■ **How to complete this task**
Find the line with "shipping: 42.50 -> none" and the line with "total: 4698.94 -> 4503.08" in the entries below; output exactly those two lines, every line between them, and no others.

■ **Data items**
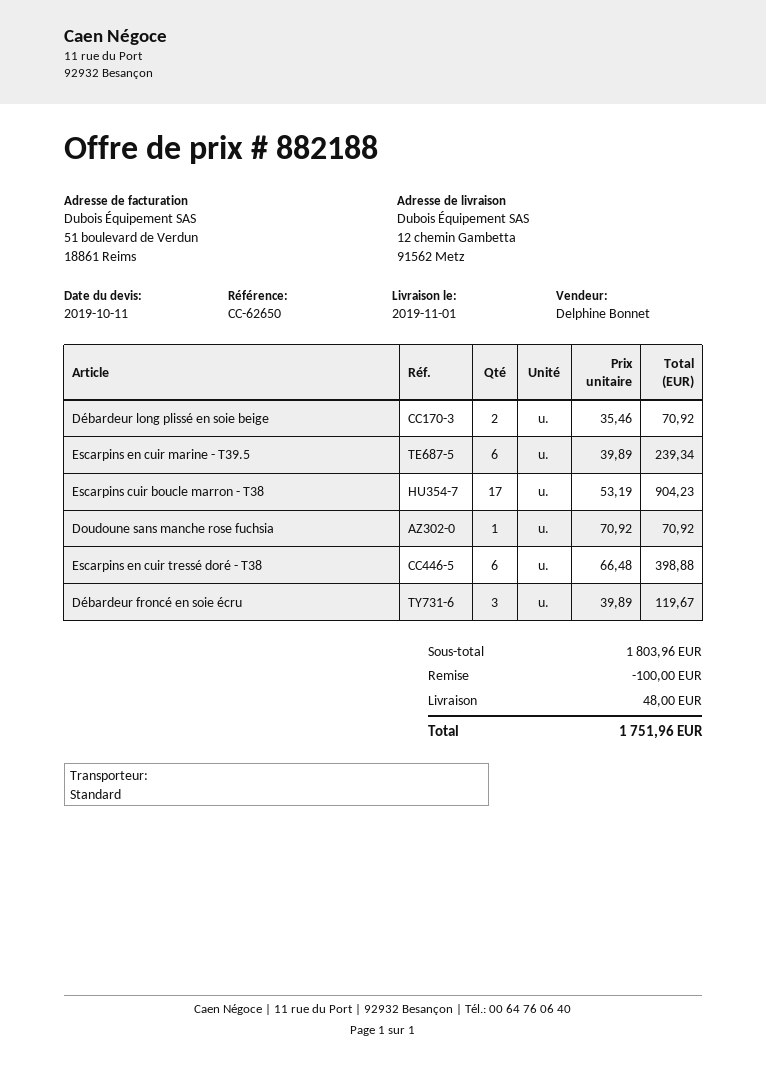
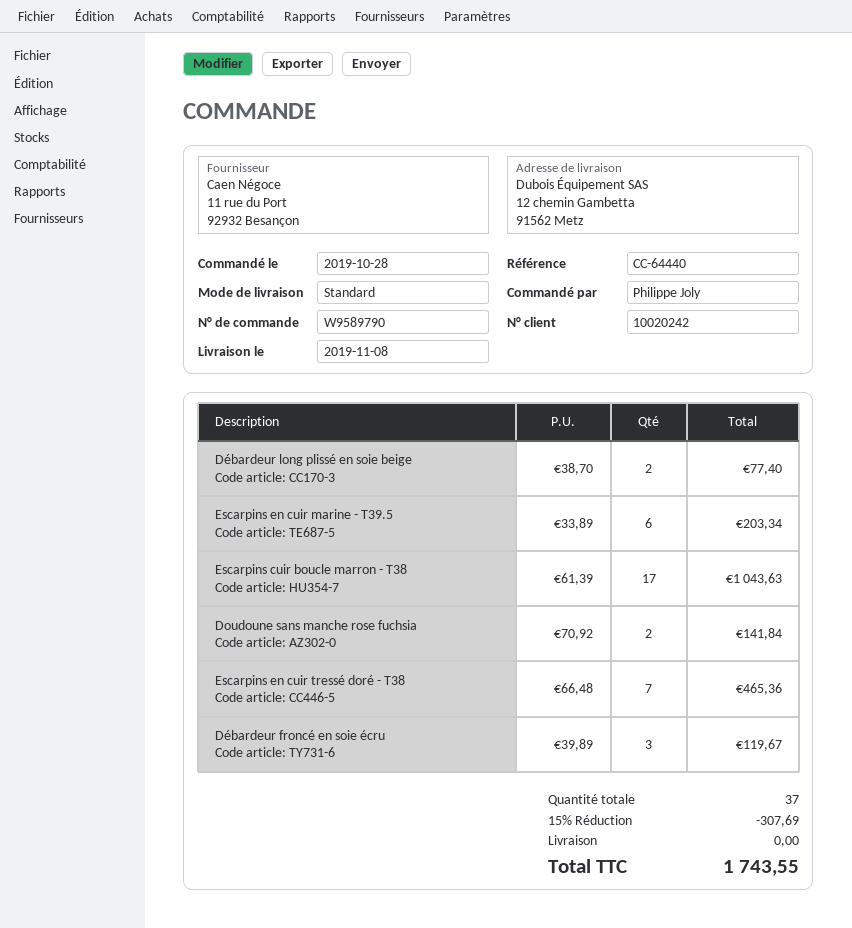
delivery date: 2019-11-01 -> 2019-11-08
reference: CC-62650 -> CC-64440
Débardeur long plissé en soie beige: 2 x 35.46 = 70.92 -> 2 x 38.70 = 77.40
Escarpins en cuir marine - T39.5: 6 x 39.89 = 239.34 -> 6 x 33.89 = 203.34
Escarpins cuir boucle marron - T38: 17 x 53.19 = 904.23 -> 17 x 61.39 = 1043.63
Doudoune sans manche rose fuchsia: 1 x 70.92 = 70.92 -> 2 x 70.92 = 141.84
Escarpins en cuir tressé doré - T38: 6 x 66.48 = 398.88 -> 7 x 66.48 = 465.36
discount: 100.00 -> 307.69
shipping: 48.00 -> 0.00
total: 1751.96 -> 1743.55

==

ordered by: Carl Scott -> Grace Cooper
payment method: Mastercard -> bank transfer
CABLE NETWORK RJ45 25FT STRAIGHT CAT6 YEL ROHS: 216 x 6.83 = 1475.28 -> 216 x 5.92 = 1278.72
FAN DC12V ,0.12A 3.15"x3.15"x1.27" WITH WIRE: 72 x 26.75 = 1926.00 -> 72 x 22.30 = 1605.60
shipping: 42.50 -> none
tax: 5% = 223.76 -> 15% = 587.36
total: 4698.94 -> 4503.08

■ **The answer**
shipping: 42.50 -> none
tax: 5% = 223.76 -> 15% = 587.36
total: 4698.94 -> 4503.08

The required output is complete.